Half an hour later old Foster clattered suddenly along the verandah, peered into the schoolroom, and then into the dining-room, where Tom sat in a chair-still gazing at the picture.

'Rouse ye, rouse ye, Master Tom. Your eyes are better than mine. Here, look'-and he placed Mr. Wallis's telescope in the boy's hand-'look over there beyond Kooringa Rock. 'Tis a drifting boat, I believe. Kate tells me that it was in sight an hour ago, before your father and Master Jack went away, and yet the foolish creature never told me.'

Tom took the glass-an old-fashioned telescope, half a fathom long, and steadied it against a verandah post.

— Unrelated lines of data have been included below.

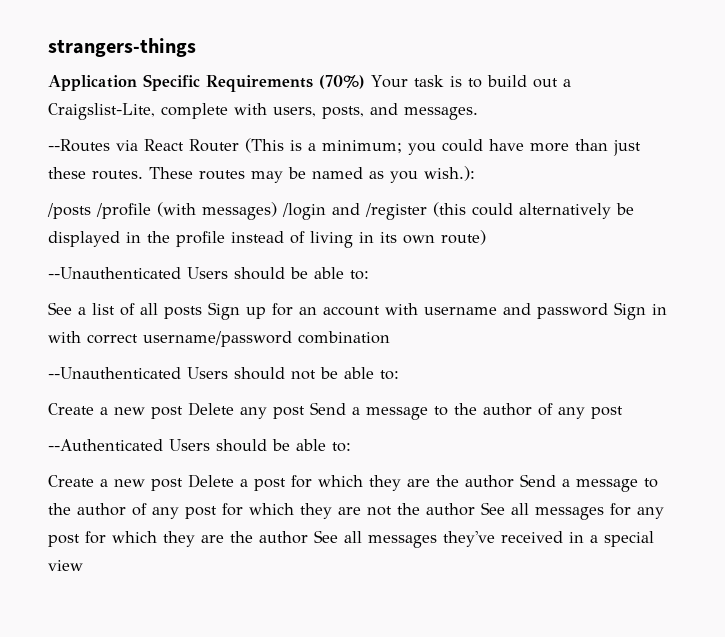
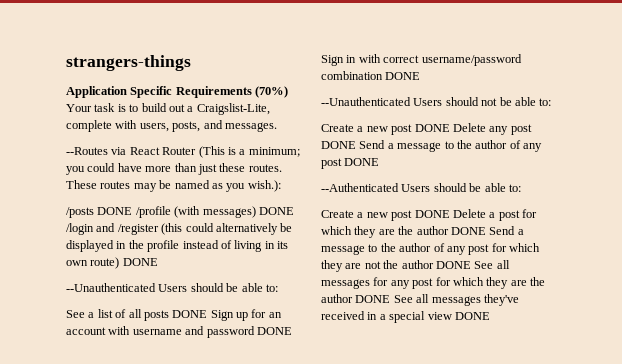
(91, 211) none -> [97,207,133,215] DONE
(277, 211) none -> [258,207,294,215] DONE
(486, 237) none -> [122,258,158,266] DONE
(202, 312) none -> [172,310,208,318] DONE
(608, 311) none -> [256,327,292,335] DONE
(390, 337) none -> [385,72,421,80] DONE
(183, 412) none -> [414,124,450,132] DONE
[310,402,623,420] Send a message to the author of any post -> [321,140,542,152] [321,158,380,169] DONE Send a message to the author of any post DONE
(183, 484) none -> [414,210,450,218] DONE
(514, 481) none -> [450,227,486,235] DONE
(475, 509) none -> [435,261,471,269] DONE
(308, 537) none -> [355,295,391,303] DONE
(83, 565) none -> [454,312,490,320] DONE

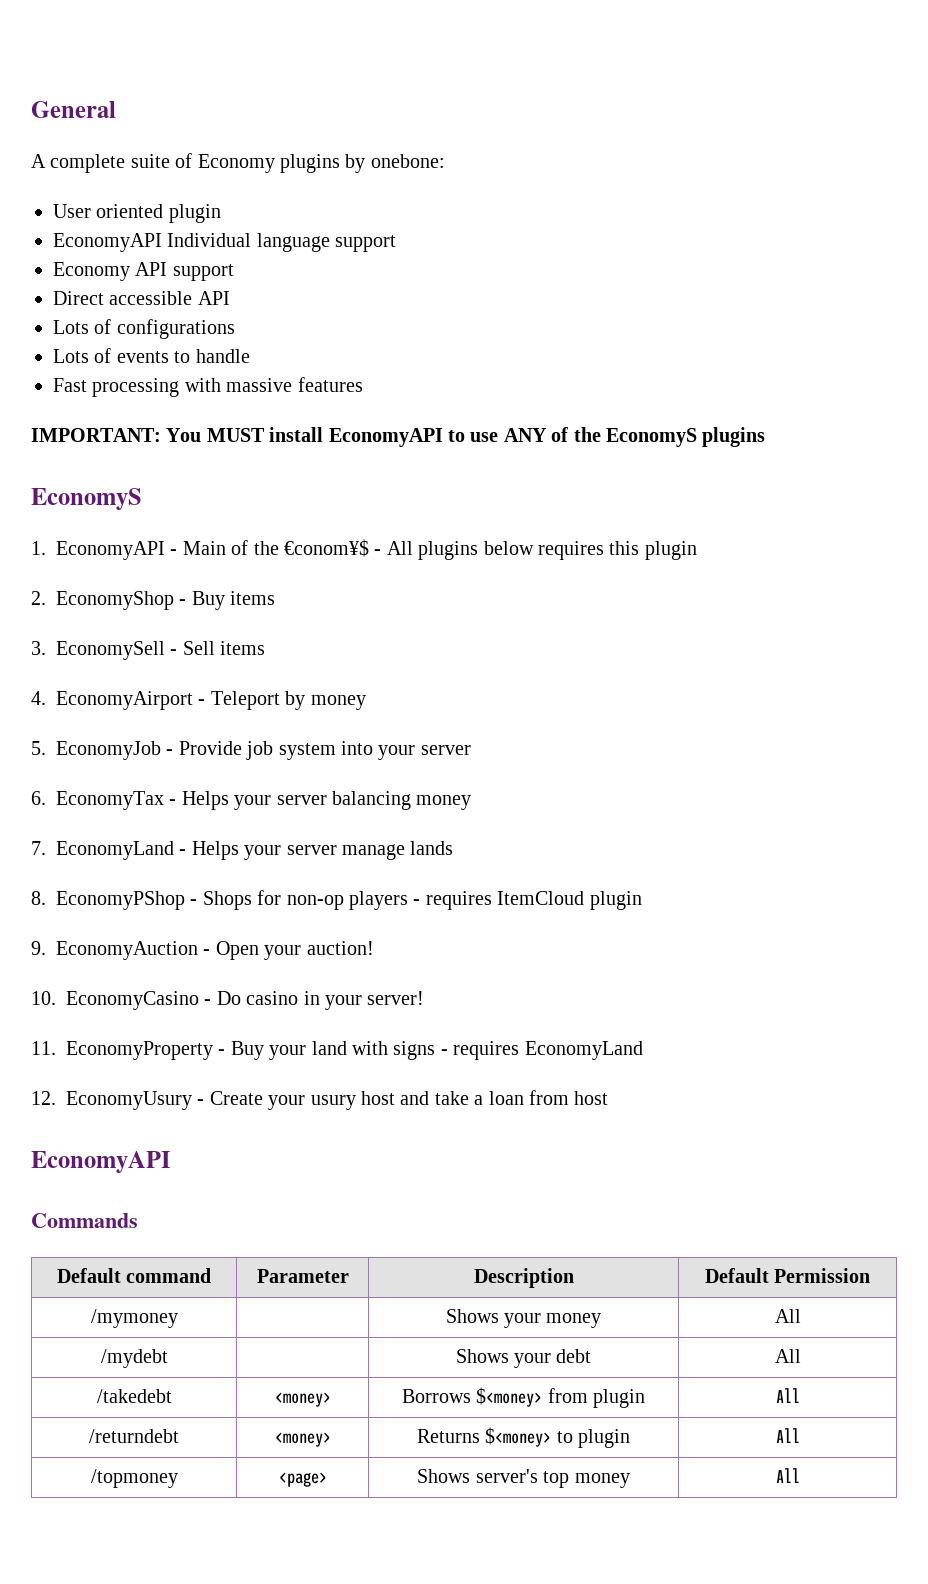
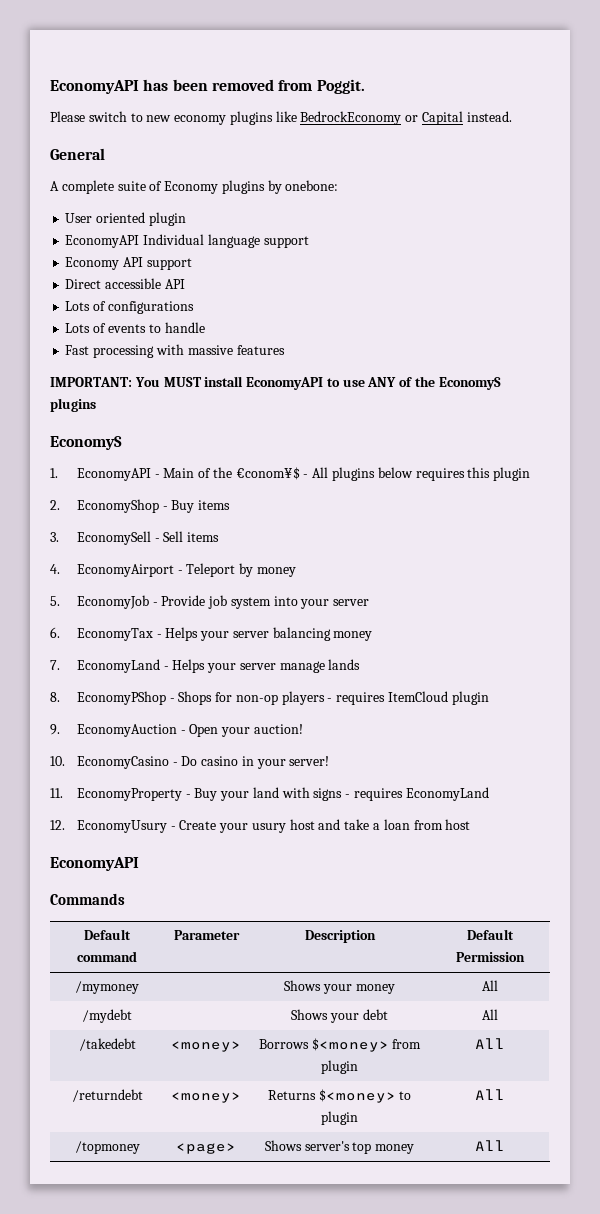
(31, 109) none -> [50,79,365,94] [50,111,512,125] EconomyAPI has been removed from Poggit. // Please switch to new economy plugins like BedrockEconomy or Capital instead. //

'Have you got her?' asked old Foster.

'Yes, yes,' answered the boy, quickly, his hand shaking with excitement; 'I can see her, Foster. There are people in her … yes, yes, and they are pulling. I can see the oars dipping quite plainly. What boat can it be?'

'Shipwrecked people, o' course. What would any other boat be doin' out there, a comin' in from the eastward? Can you see which way she is heading?'

'Straight in for the bar, Foster.'

'And nothing but a steamer could stem the current now, with the tide runnin' out at six knots; an' more than that, they'll capsize as soon as they get abreast o' Flat Rock, and be aten up by the sharks. Master Tom, we must man our boat somehow, and go out to them. Then we can pilot them in to the bit o' beach under Pilot's Hill, if the current is too strong for us to get back here. But how we're going to launch the boat, let alone man her, is the trouble; there's not a man about the place but myself, and it will take the best part of an hour to send Kate or any other o' the women to the town and back.'

'Never mind that, Foster,' cried the boy; 'look down there on the rocks-there are Combo, and Fly, and some other black fellows spearing fish! They will help us to launch the boat, and come with us too.'

'Then run, lad; run as hard as ye can, and bring them up to the boatshed, an' I'll follow as soon as I get what I want.'

Seizing his cap, Tom darted away down the hill, across the beach, and then splashed through the shallow pools of water on the reef towards the party of aboriginals; whilst old Foster, calling out to Kate and the other women to get food ready against his return, in case it might be wanted for starving people, hurriedly seized some empty bottles and filled them with water; then, thrusting them into Jack's fishing-basket, which hung on the wall of the back verandah, he followed Tom down to the boatshed, where in a few minutes he was joined by the lad himself, and four stalwart, naked black fellows and their gins, all equally as excited as the old sailor.

The boat was a long, heavy whaleboat, but she was soon run out of the dark shed under the hill, and then into the water.

'Jump in, everybody,' said old Foster, seizing the steer oar, and swinging the boat's head round to the open sea.